Me erguí con la gracia de un flamenco desentrenado, saludando al público con la elegancia de un pingüino en una pista de hielo. Un gesto teatral que desencadenó miradas perplejas, como si estuviera interpretando una versión bizarra de la escena final de una película épica.

Noté al autor, con una expresión que gritaba «yo no tengo nada que ver con este espectáculo circense». Le dediqué un guiño, un intento de complicidad que solo logró acentuar su expresión de desconcierto. Parecía preguntarse si, de alguna manera, había perdido una apuesta y se encontraba ahora atrapado en medio de mi performance literaria.

Con el libro en mano, como si fuera un escudo protector contra la incredulidad que se respiraba en la sala, lo invertí para descubrir el reverso. Y ahí estaba, ante mis ojos, como un descubrimiento arqueológico en una biblioteca olvidada: bajo el manto de la epifanía literaria. O al menos, eso pensé mientras trataba de darle un toque trascendental a la situación.
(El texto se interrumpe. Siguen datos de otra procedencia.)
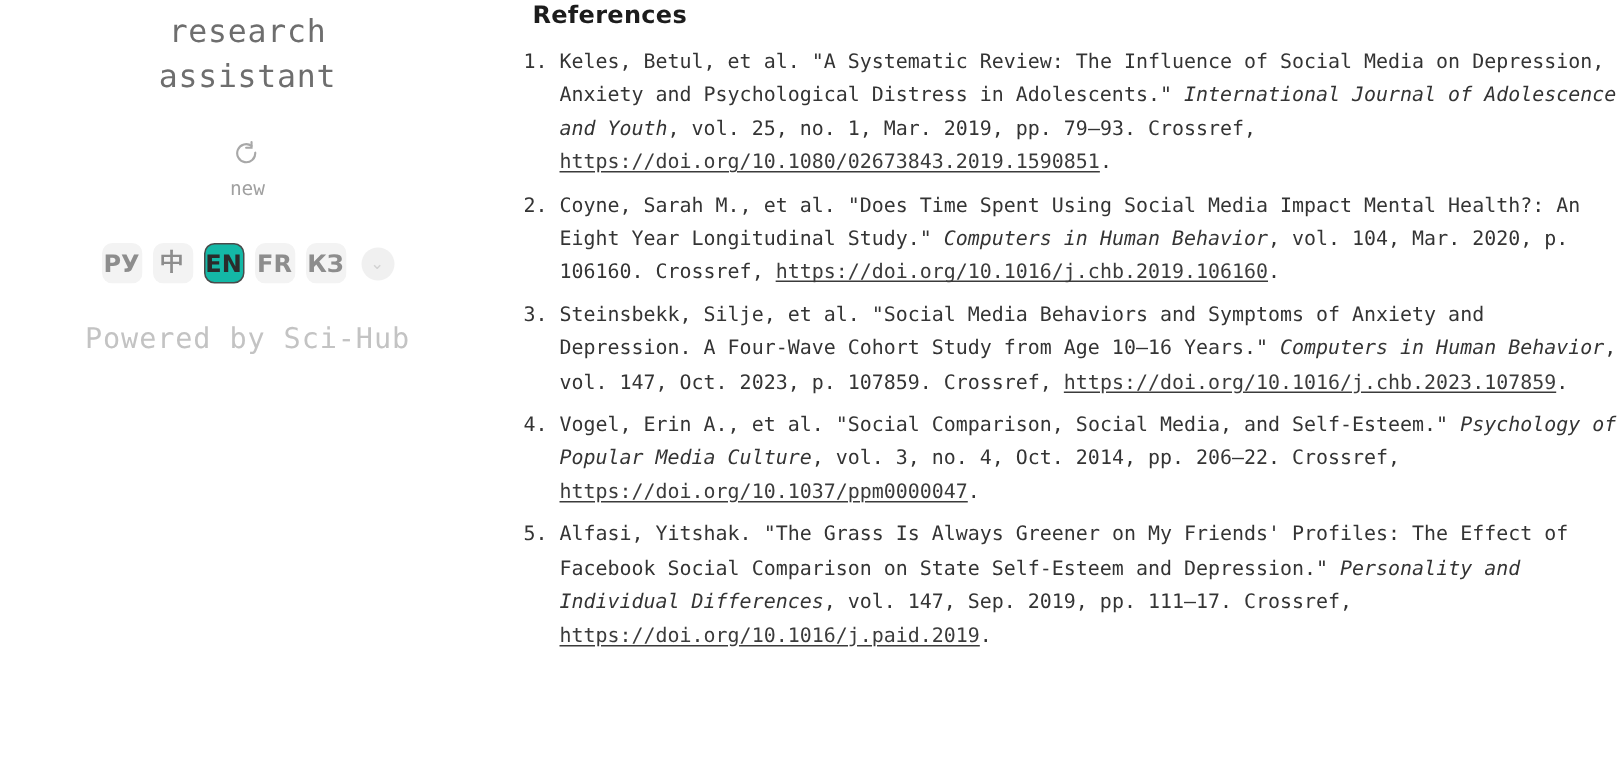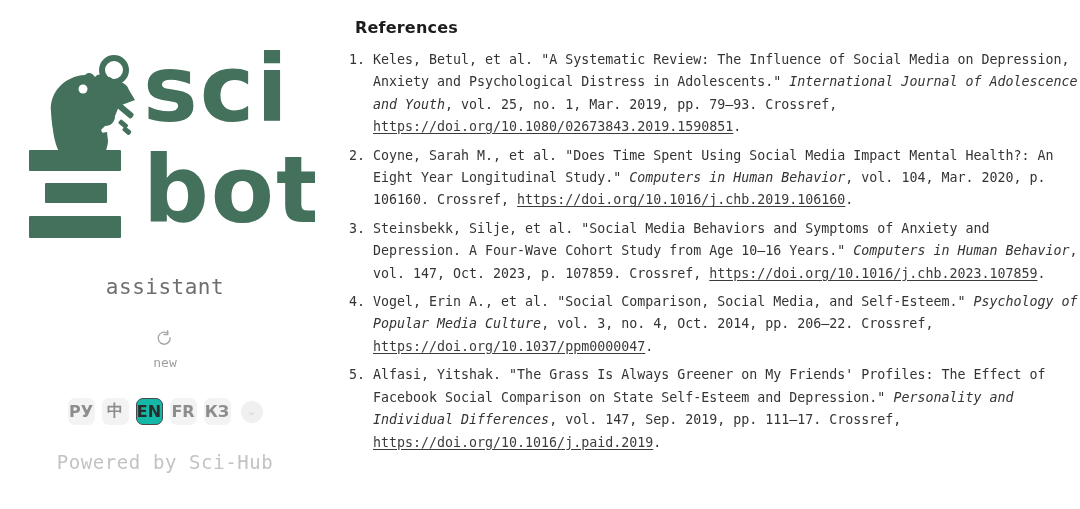"research" div { html: none -> <div>research</div> }
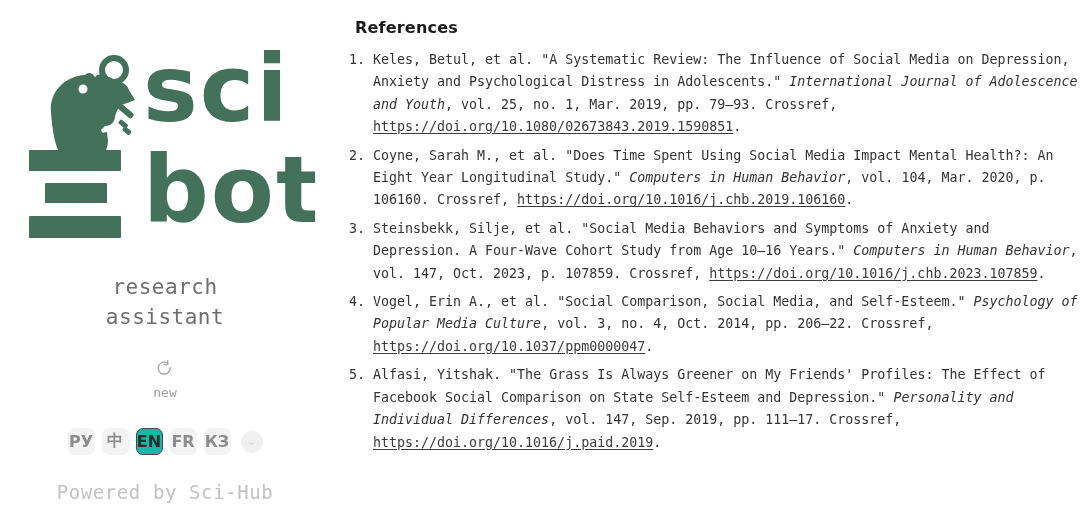"References" .content { padding-top: 18px -> none }
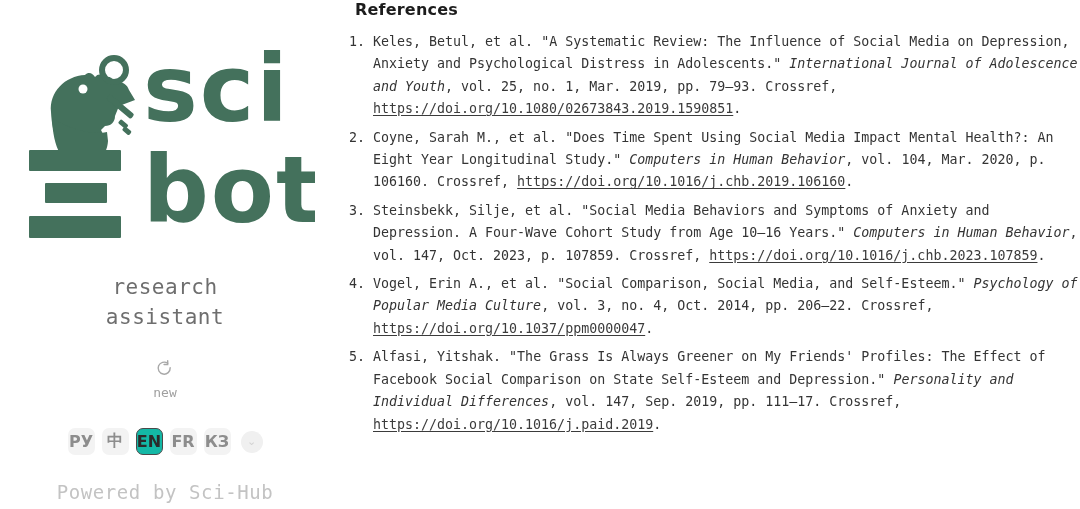"sci" div.brand { html: <div> <svg> <g> <path></path> <path></path> <rect></rect> <rect></rect> <rect></rect> <circle></circle> </g> <circle></circle> <g> <rect></rect> <rect></rect> <rect></rect> </g> <text>sci</text> <text>bot</text> </svg> </div> -> none }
La noche ya había caído, como si el cosmos mismo hubiera decidido oscurecer el escenario para darle un toque más dramático aquella revelación literaria. O tal vez solo era el resultado de que el evento se había extendido más allá de cualquier horario razonable.

Así que, en medio de la penumbra, proseguí con mi narración, consciente de que mi público probablemente se preguntaba si aquello era una genialidad literaria o simplemente una excusa para evitar pagar la factura de la luz.

Pero, como cualquier narrador irónico que se precie, preferí dejar esa pregunta en el aire, suspendida entre las palabras y las miradas incrédulas, saboreando el misterio de una epifanía literaria que solo yo parecía entender. Y así, entre guiños y reversos de libros, un acto que bien podría haberse titulado «La epifanía nocturna de un escritor en apuros».